Hill to Have Surgery on His Shoulder
Friday, September 21, 2007
When Shawn Hill takes the mound tonight for the penultimate start of his 2007 season, he will do so with a left shoulder that won't allow him to lunge for a line drive back up the middle or swing the bat aggressively. Thus, Hill and his employers, the Washington Nationals, have decided that he will have surgery on the should er -- his non-throwing shoulder -- on Oct. 4, four days after the season concludes.
"If I have a possible hiccup in rehab or something, it gives me more time," Hill said.
Because he has thrown just 92 2/3 innings in his 15 starts, the club wanted Hill to pitch in winter ball to make up the lost innings -- a tactic they'll take with last night's starter, right-hander Jason Bergmann, who made two trips to the disabled list this year.
With the surgery -- which will be performed by noted orthopedist James Andrews in Birmingham, Ala. -- Hill won't be able to play winter ball.
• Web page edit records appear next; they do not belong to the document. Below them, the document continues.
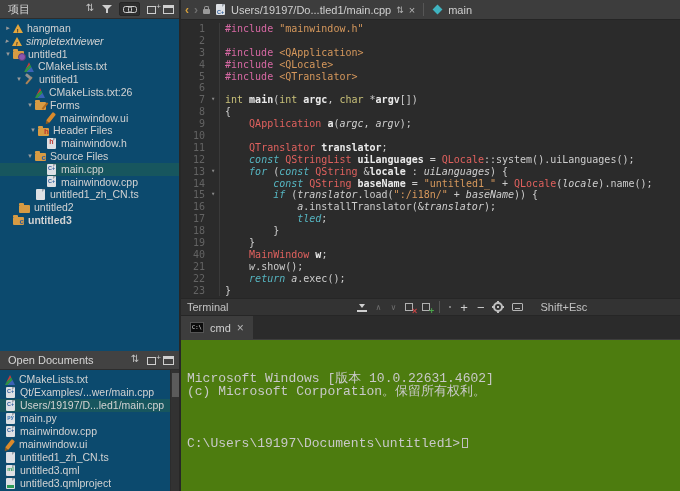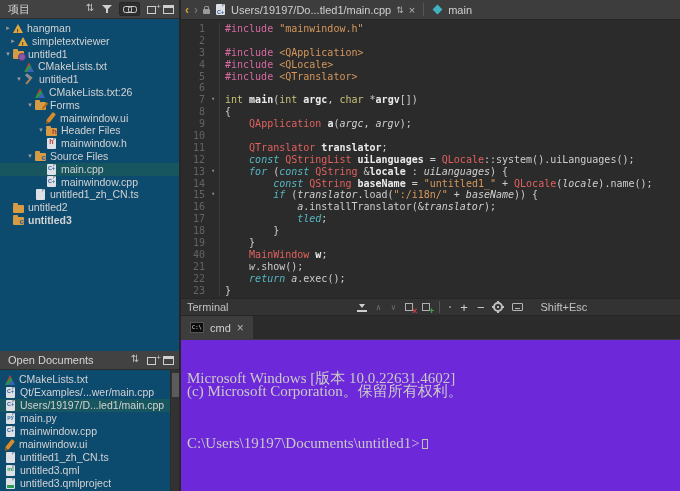--- a/index.html
+++ b/index.html
@@ -188,7 +188,7 @@
           <span class="ic ic-warning"></span>
           <span class="tlabel">hangman</span>
         </div>
-        <div class="trow" style="padding-left: 8px;">
+        <div class="trow" style="padding-left: 2px; font-style: italic;">
           <span class="arr">▸</span>
           <span class="ic ic-warning"></span>
           <span class="tlabel">simpletextviewer</span>

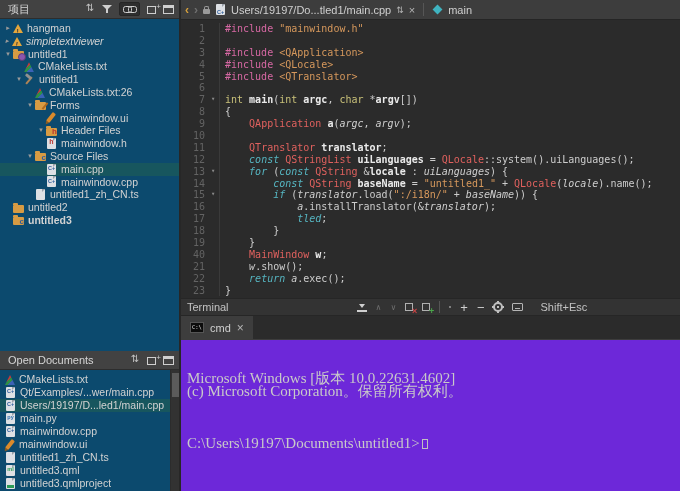--- a/index.html
+++ b/index.html
@@ -223,7 +223,7 @@
           <span class="ic ic-ui"></span>
           <span class="tlabel">mainwindow.ui</span>
         </div>
-        <div class="trow" style="padding-left: 36px;">
+        <div class="trow" style="padding-left: 28px;">
           <span class="arr">▾</span>
           <span class="ic fold-base ic-folder-h"></span>
           <span class="tlabel">Header Files</span>

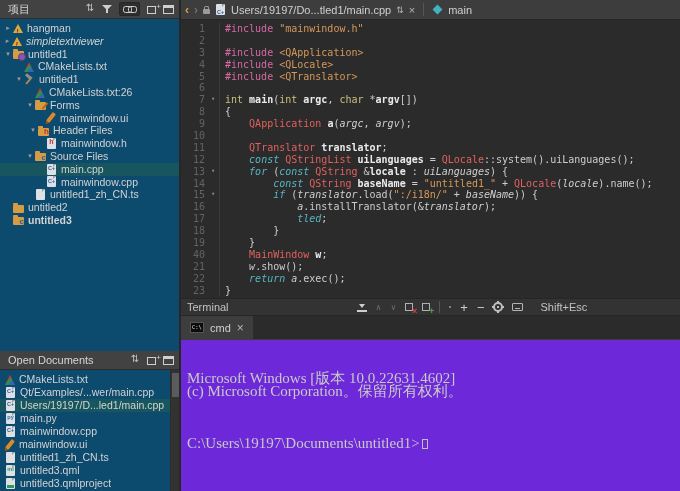--- a/index.html
+++ b/index.html
@@ -253,7 +253,7 @@
           <span class="ic doc-base"></span>
           <span class="tlabel">untitled1_zh_CN.ts</span>
         </div>
-        <div class="trow" style="padding-left: 3px;">
+        <div class="trow" style="padding-left: 9px;">
           <span class="arr"></span>
           <span class="ic fold-base"></span>
           <span class="tlabel">untitled2</span>

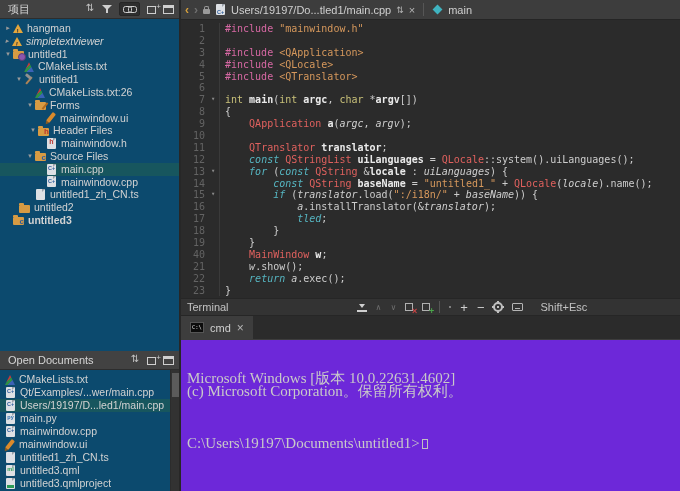--- a/index.html
+++ b/index.html
@@ -161,8 +161,8 @@
     color:#e0e0e0; font-family:"DejaVu Sans Mono", monospace; }
   .term-tab .tab-close { font-size:12px; }
 
-  .term-content { flex:1; background:#6d28d9; font-family:Liberation Serif, serif;
-    font-size:15px; line-height:13px; color:#c9c9c9; padding:6px 0 0 6px; white-space:pre; }
+  .term-content { flex:1; background:#4d7c0f; font-family:Liberation Mono, monospace;
+    font-size:13px; line-height:13px; color:#c9c9c9; padding:6px 0 0 6px; white-space:pre; }
   .cursor { display:inline-block; width:6px; height:10px; border:1px solid #c0c0c0;
     vertical-align:-1px; margin-left:2px; }
 </style>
He hopes to be throwing without problem in mid- to late-December, which is when he would normally begin building up for spring training.
Hill still has discomfort in his right elbow and forearm, which was diagnosed as tendinitis and "quieted down" with a cortisone shot.
Guzman Takes Cuts
Shortstop Cristian Guzman faced 30 live pitches from rookie left-hander Ross Detwiler in a simulated game yesterday afternoon. Guzman, who Nationals General Manager Jim Bowden would like to play over the last week of the season, will check with the team's medical staff today. If his injured left thumb is all right, he'll have another simulated game tomorrow, and then the club will decide when and if to activate him.
"Here and there, he said he feels a little stinging in the thumb," Manager Manny Acta said. "But he feels nothing out of the ordinary."
Guzman hit right-handed off Detwiler, then took some swings left-handed with pitching coach Randy St. Claire on the mound. . . .
The Nationals are preparing to dress up rookies in various costumes and drag on Sunday, when the club departs for its last road trip.